- Born: 1966 (age 59–60)
- Education: University of Newcastle upon Tyne
- Scientific career
- Fields: Psychiatry; Neuroscience;
- Workplaces: National Health Service; University College London;
- Website: www.joannamoncrieff.com

= Joanna Moncrieff =

British critical psychiatrist

Joanna Moncrieff is a British psychiatrist and academic. She is Professor of Critical and Social Psychiatry at University College London and a leading figure in the Critical Psychiatry Network. Her books The Myth of the Chemical Cure and The Bitterest Pills are central texts in the critical psychiatry movement.

She is critical of mainstream psychiatry's medical approach to mental illness. She has stated that while she does prescribe drugs to her patients sometimes, she is "not convinced that antidepressants have any use" and that there is a need "to find more non-medical ways of supporting people through crises".

Moncrieff argues against what she calls the "disease-centred" model of psychiatric drug action, where the drugs are hypothesized to correct for an abnormality and therefore restore normal functioning (similar to how insulin is given for diabetes).
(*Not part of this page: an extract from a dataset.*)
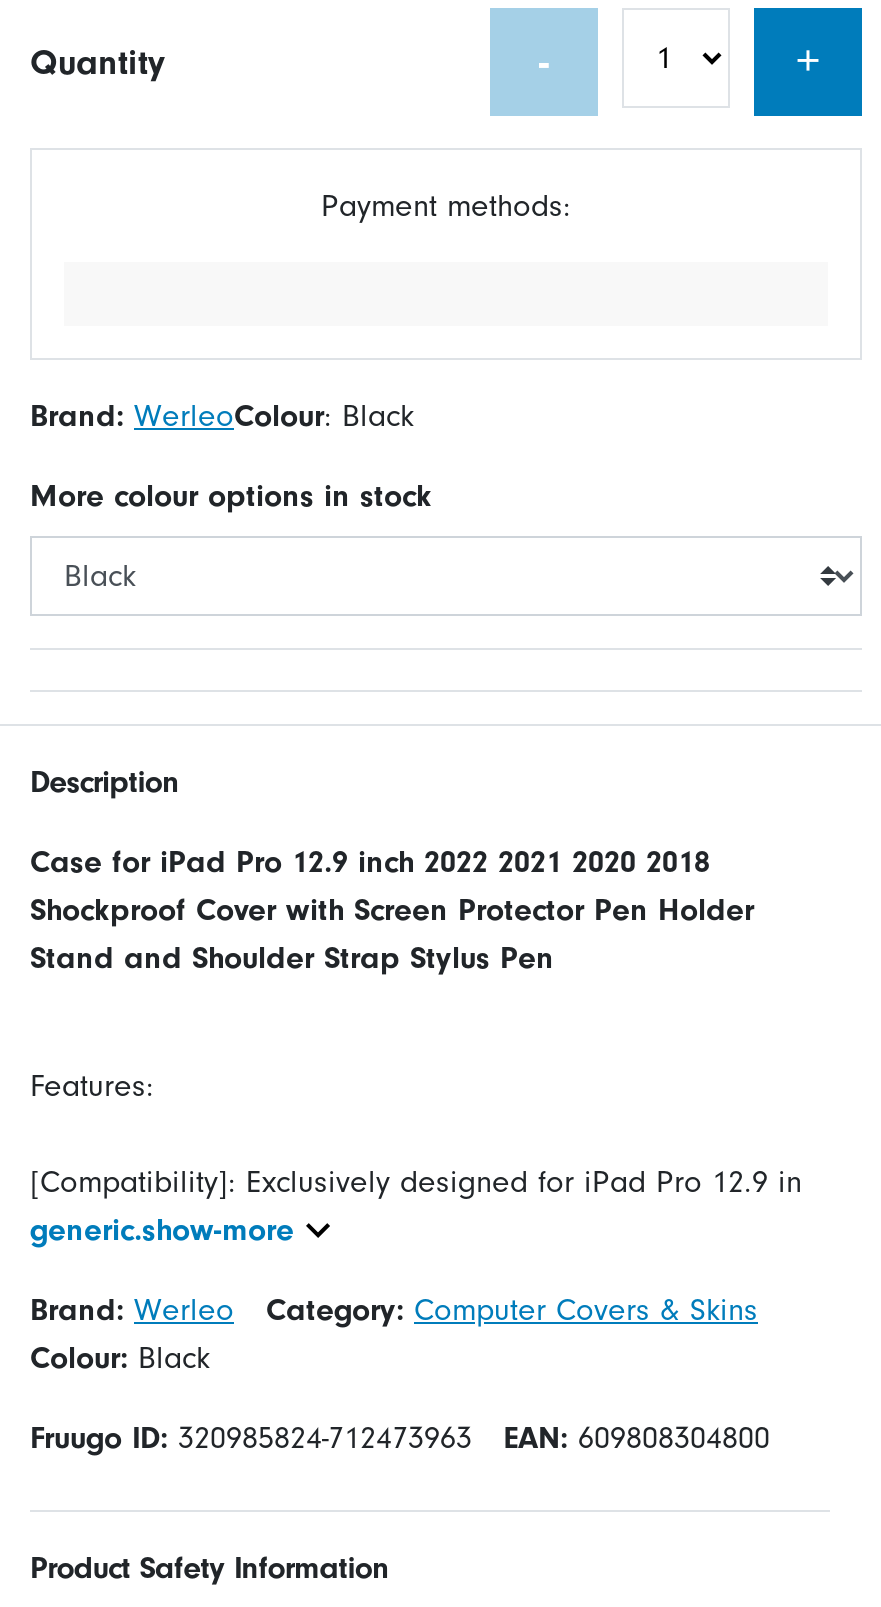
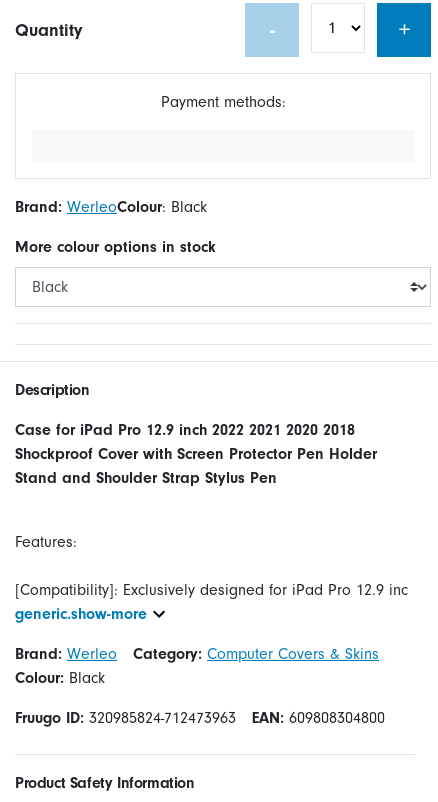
- [Compatibility]: Exclusively designed for iPad Pro 12.9 in
+ [Compatibility]: Exclusively designed for iPad Pro 12.9 inc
Instead, she has proposed that a "drug-centred" model better explains their effects, where the drugs themselves actually cause abnormal states or alterations which coincidentally relieve symptoms (similar to how alcohol's disinhibiting effect may relieve social phobia, but does not "correct" for a chemical imbalance).

==Career==
In 1989, Moncrieff qualified in medicine from the University of Newcastle upon Tyne, then trained in psychiatry during the 1990s. In 2001, she started at University College London (UCL), where she is currently a teacher and researcher. For 10 years, she was a consultant at a psychiatric rehabilitation inpatient unit, then worked in various community mental health services. Her current title is Professor of Critical and Social Psychiatry at UCL, and she is a consultant psychiatrist at North East London NHS Foundation Trust.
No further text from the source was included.